The novel works with numerous literary allusions, since both Murr and Kreisler try to identify themselves as highly educated people in their notes. The view held by some researchers that one can view those literary and philosophical quotations detached from their two protagonists, however, disregards their specific characterization. In particular, the ironic, sometimes sarcastic exaggeration of the cat as a highly vain and self-satisfied fanatic, is not taken into account: he knows many poets' verses, but uses them extremely ineptly to illuminate his negative sides. Amusing for the reader, Murr effortlessly combines the comfort of herring pots with lyrical profundity. Hoffmann's concern and art is to show that exaggerated enthusiasm is a long way from creating an artist - a central topic that the author already dealt with in his story The Sandman from 1816.

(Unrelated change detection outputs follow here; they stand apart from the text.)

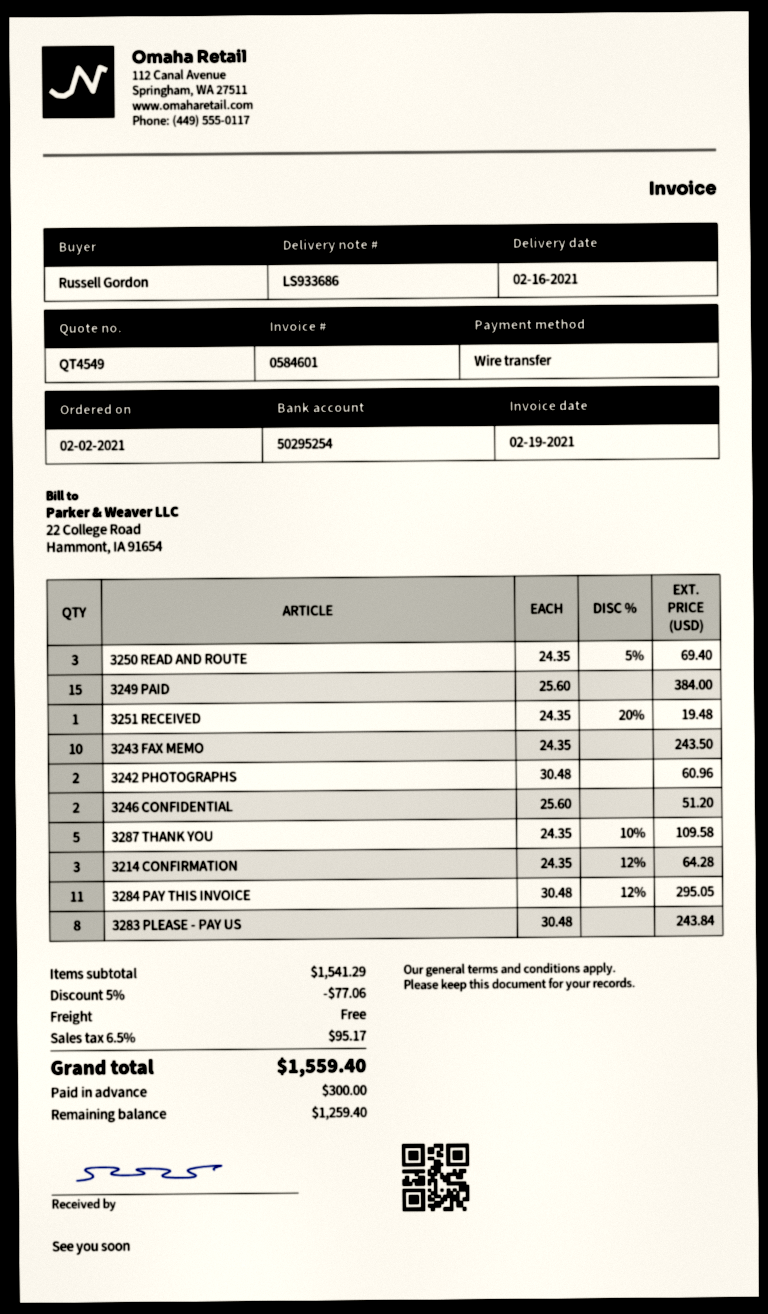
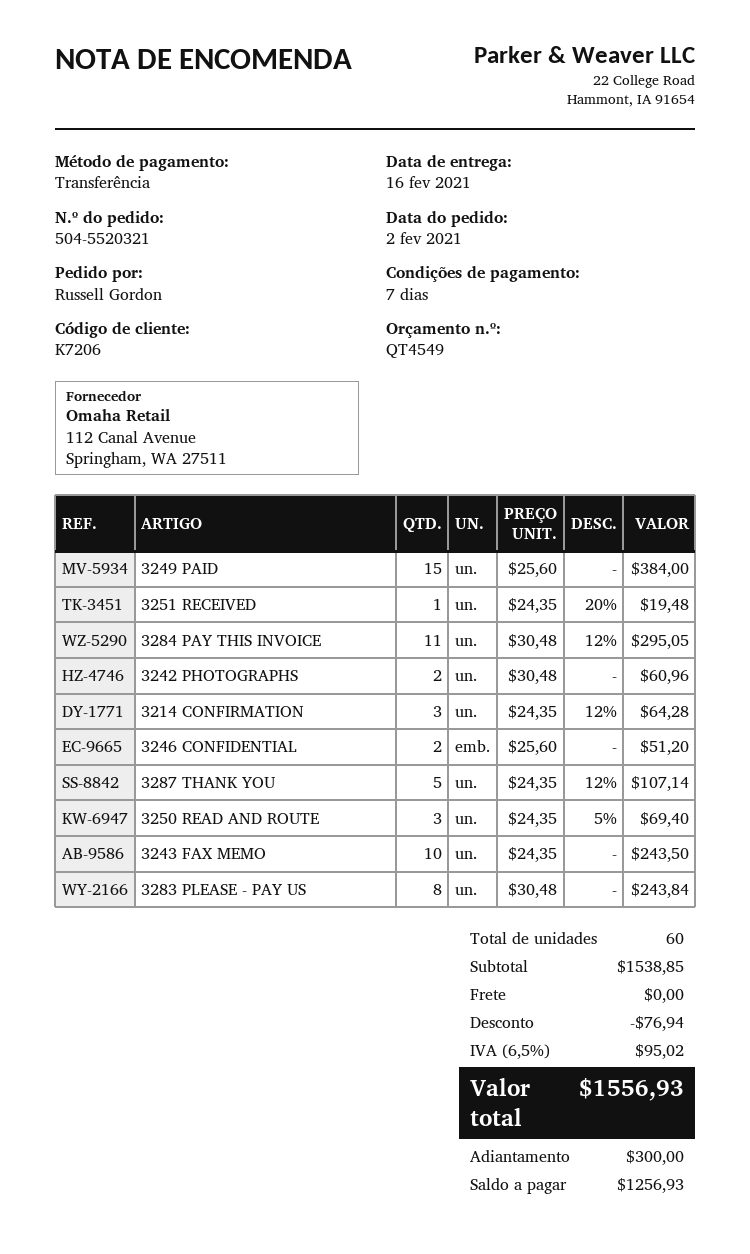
3287 THANK YOU: 5 x 24.35 - 10% = 109.58 -> 5 x 24.35 - 12% = 107.14
subtotal: 1541.29 -> 1538.85
discount: 77.06 -> 76.94
tax: 6.5% = 95.17 -> 6.5% = 95.02
total: 1559.40 -> 1556.93
balance: 1259.40 -> 1256.93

Kater Murr stands in the tradition of humorous novels. It is thus essentially shaped by satire , irony and parody .

satire

The satire predominates in the Murr-Passagen: swipes at the art world, science, civil society and current politics characterize these sections of the text. In the foreword of the novel, Hoffmann introduces himself as the editor who “got to know the cat Murr personally and found in him a man of pleasantly mild morals”. Even here - followed by a double "foreword" by the tomcat, to which the publisher's postscript is appended - Hoffmann characterizes the following as satire: Not only are the records of a tomcat available and also find an editor, the tomcat becomes on top of that humanized as a "man" and also as one with "mild morals" beyond what is to be expected.

irony

There are also satirical attacks on society in the Kreisler Passages. The customs described here at the court of Duodec Prince Irenaeus are primarily directed against the noble customs of his time. Their irony is the means by which Kreisler, an artist who suffers to a great extent from the profanity of the bourgeois world and its so-called philistines , tries to arm himself against the gap between reality and the artist ideal, which he regards as unbearably large. “In order to withstand the onslaught of reality at all,” the author allows his fantasy to go to the limits of the surreal, where it breaks “in painful irony” as absurd.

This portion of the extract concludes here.